== Brief ==
Would you go through the records below and copy each line with the string "height"?

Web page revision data
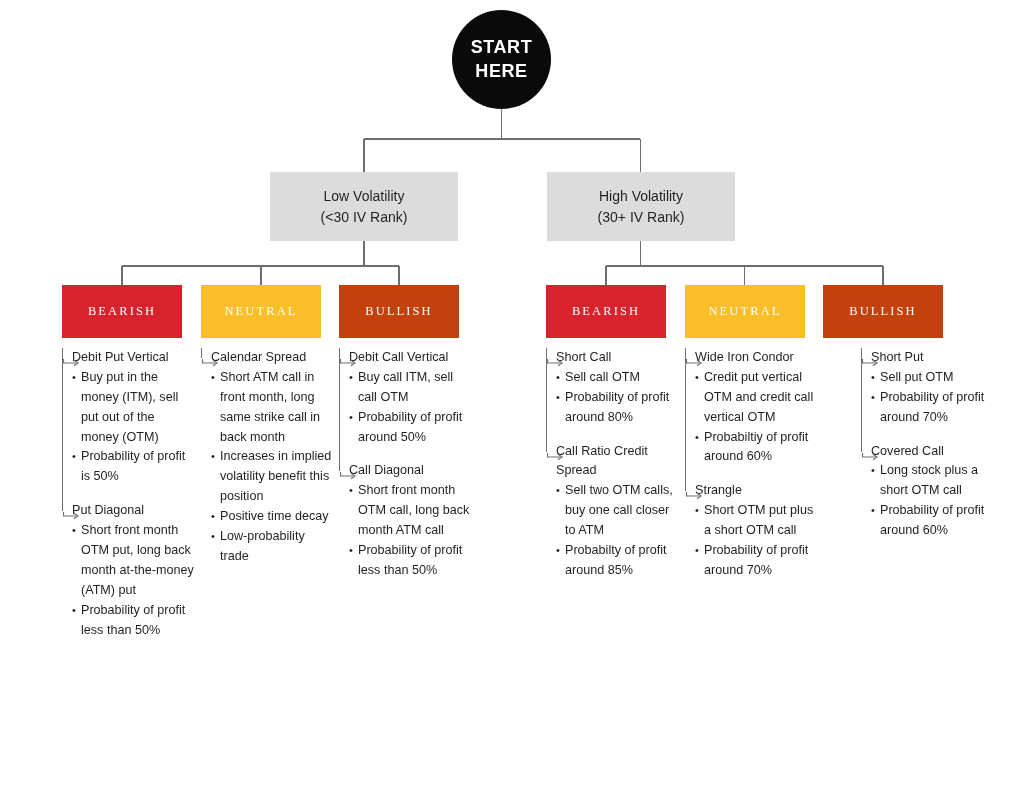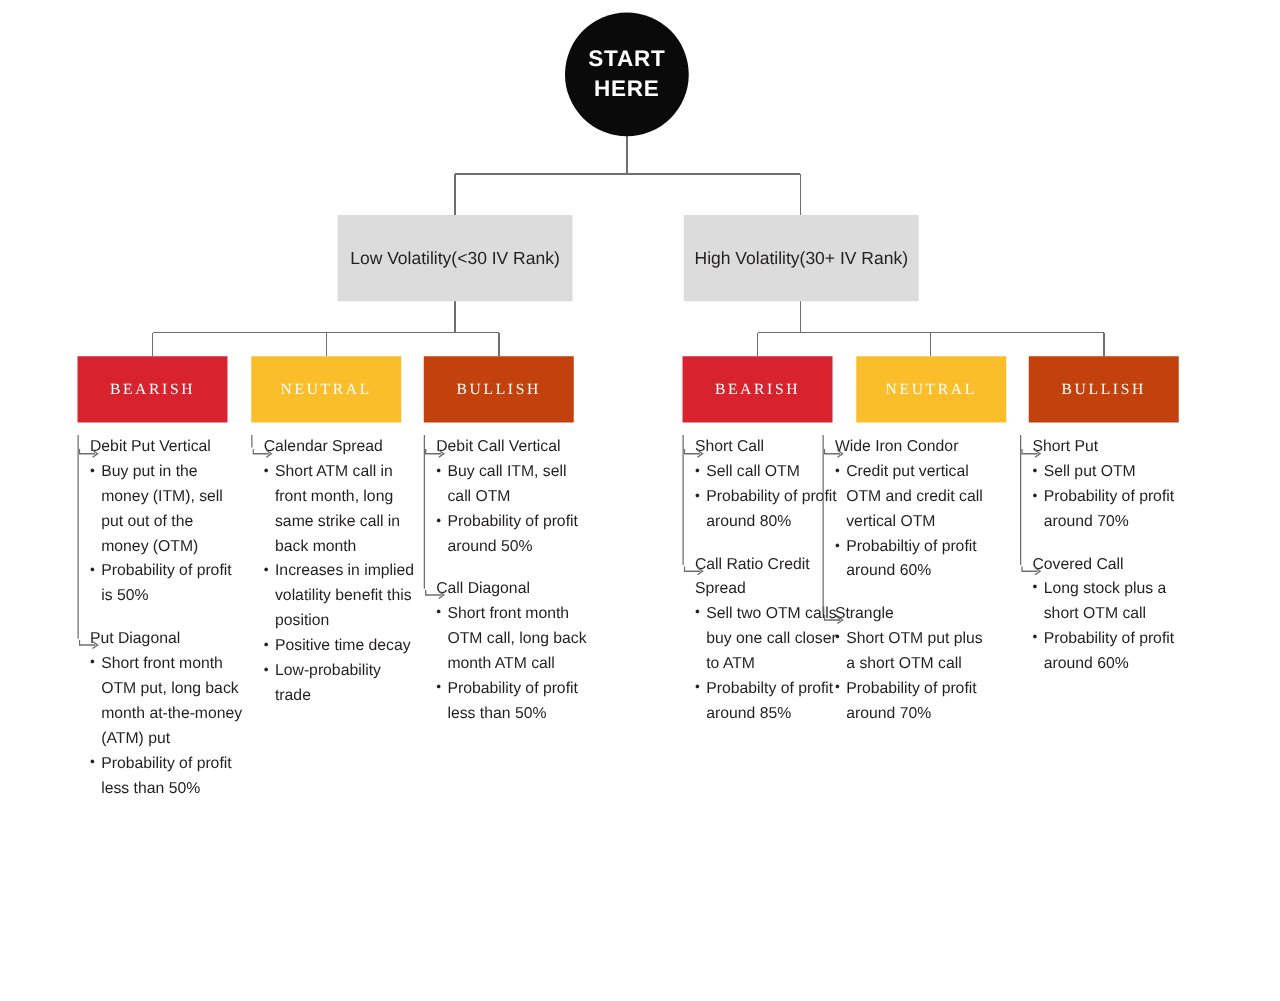--- a/index.html
+++ b/index.html
@@ -56,7 +56,7 @@
     height: 69px;
     background: #dcdcdc;
     display: flex;
-    flex-direction: row;
+    flex-direction: column;
     align-items: center;
     justify-content: center;
     font-size: 14px;

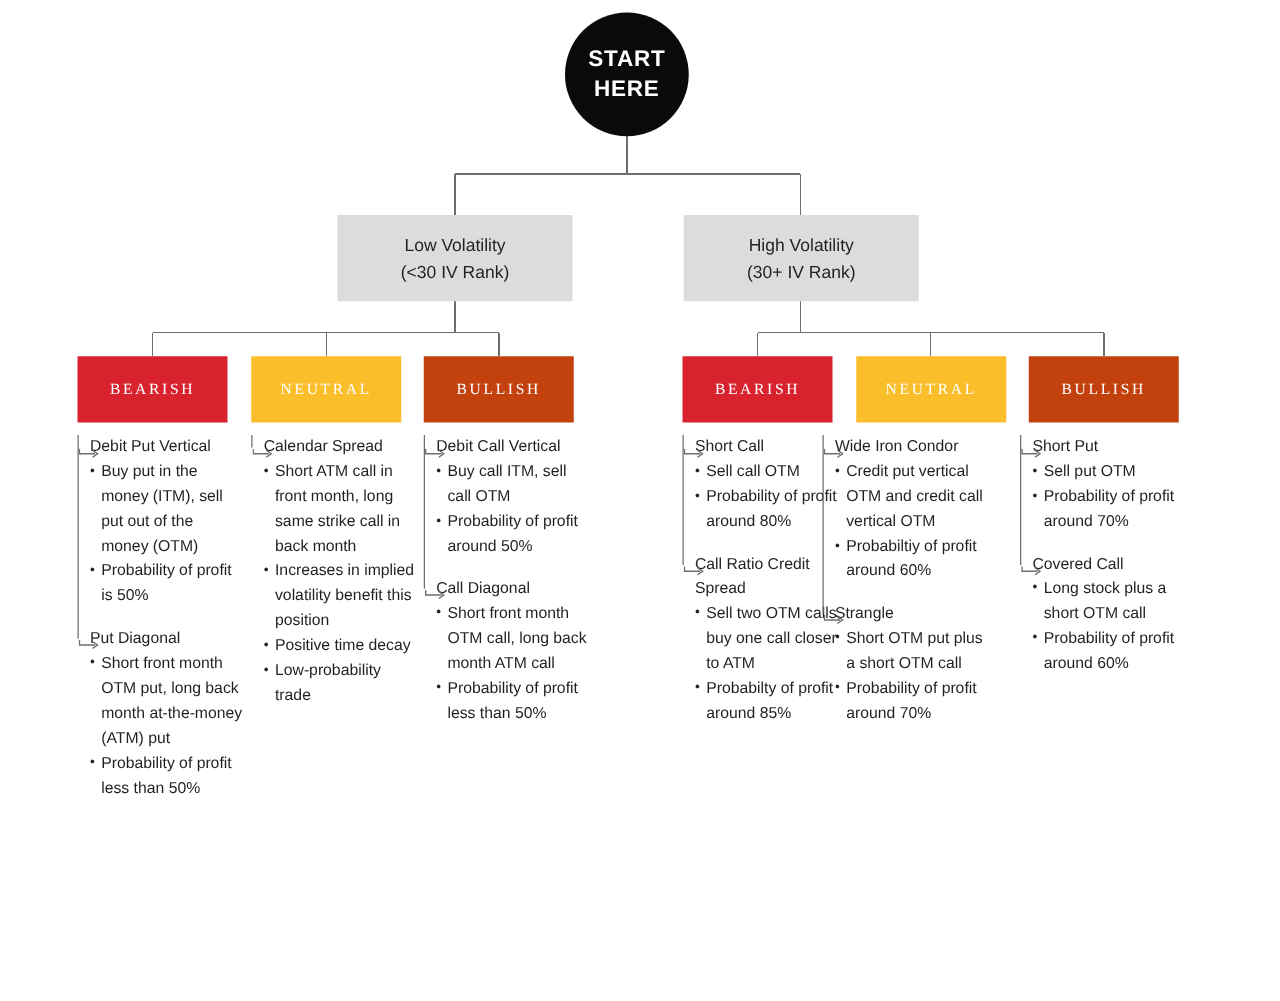--- a/index.html
+++ b/index.html
@@ -290,7 +290,7 @@
         </ul>
       </div>
     </div>
-  <div class="col" id="col-4" style="left:658px">
+  <div class="col" id="col-4" style="left:685px">
       <div class="spine" style="height: 143px;"></div>
       <div class="strategy">
         <span class="arrow"><svg viewBox="0 0 17 8" width="17" height="8" aria-hidden="true">

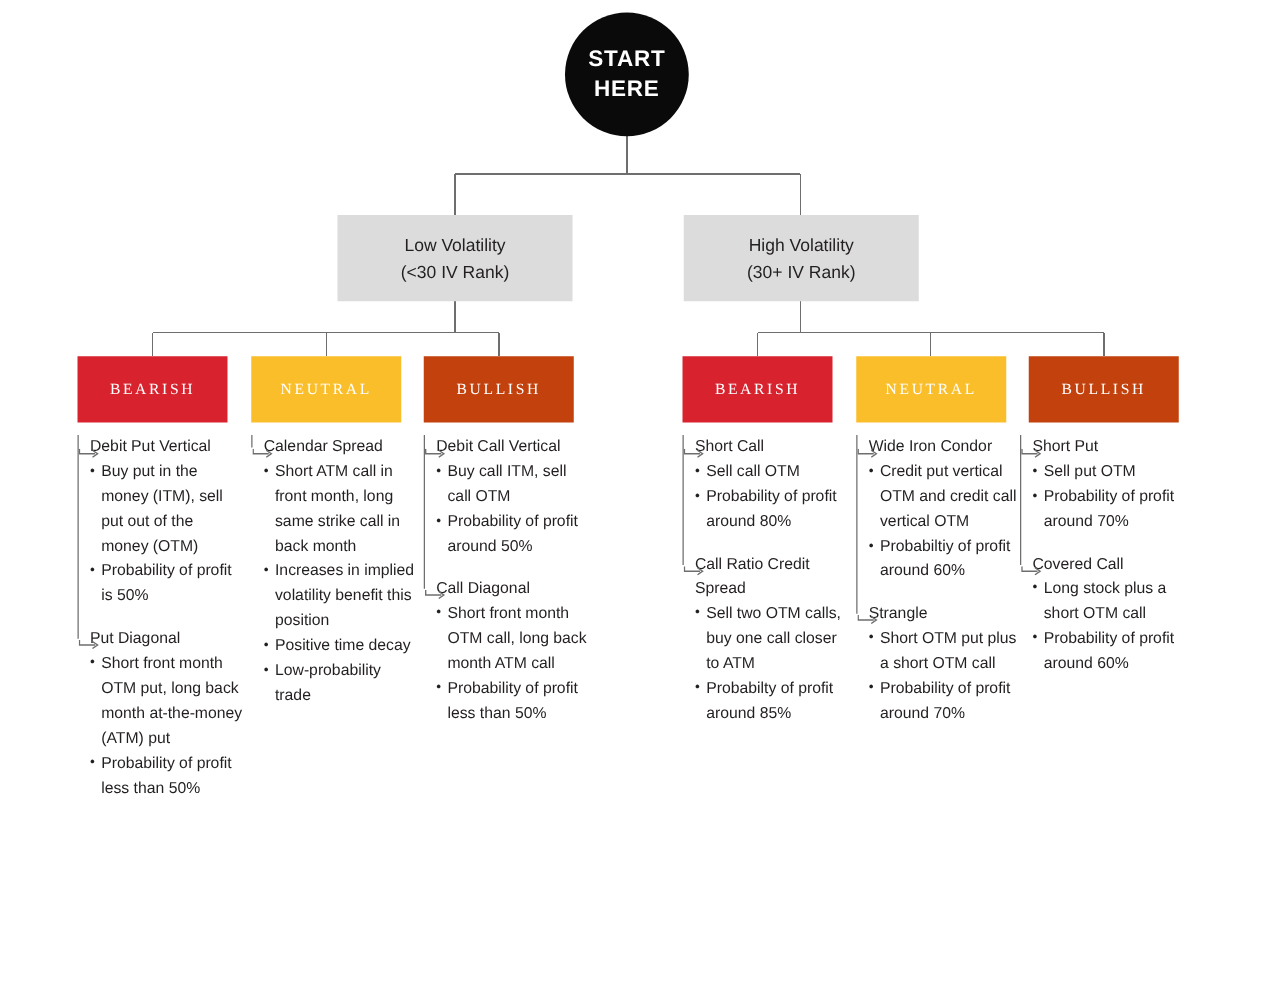--- a/index.html
+++ b/index.html
@@ -315,7 +315,7 @@
         </ul>
       </div>
     </div>
-  <div class="col" id="col-5" style="left:816px">
+  <div class="col" id="col-5" style="left:861px">
       <div class="spine" style="height: 104px;"></div>
       <div class="strategy">
         <span class="arrow"><svg viewBox="0 0 17 8" width="17" height="8" aria-hidden="true">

== Final answer ==
     height: 69px;
       <div class="spine" style="height: 143px;"></div>
         <span class="arrow"><svg viewBox="0 0 17 8" width="17" height="8" aria-hidden="true">
       <div class="spine" style="height: 104px;"></div>
         <span class="arrow"><svg viewBox="0 0 17 8" width="17" height="8" aria-hidden="true">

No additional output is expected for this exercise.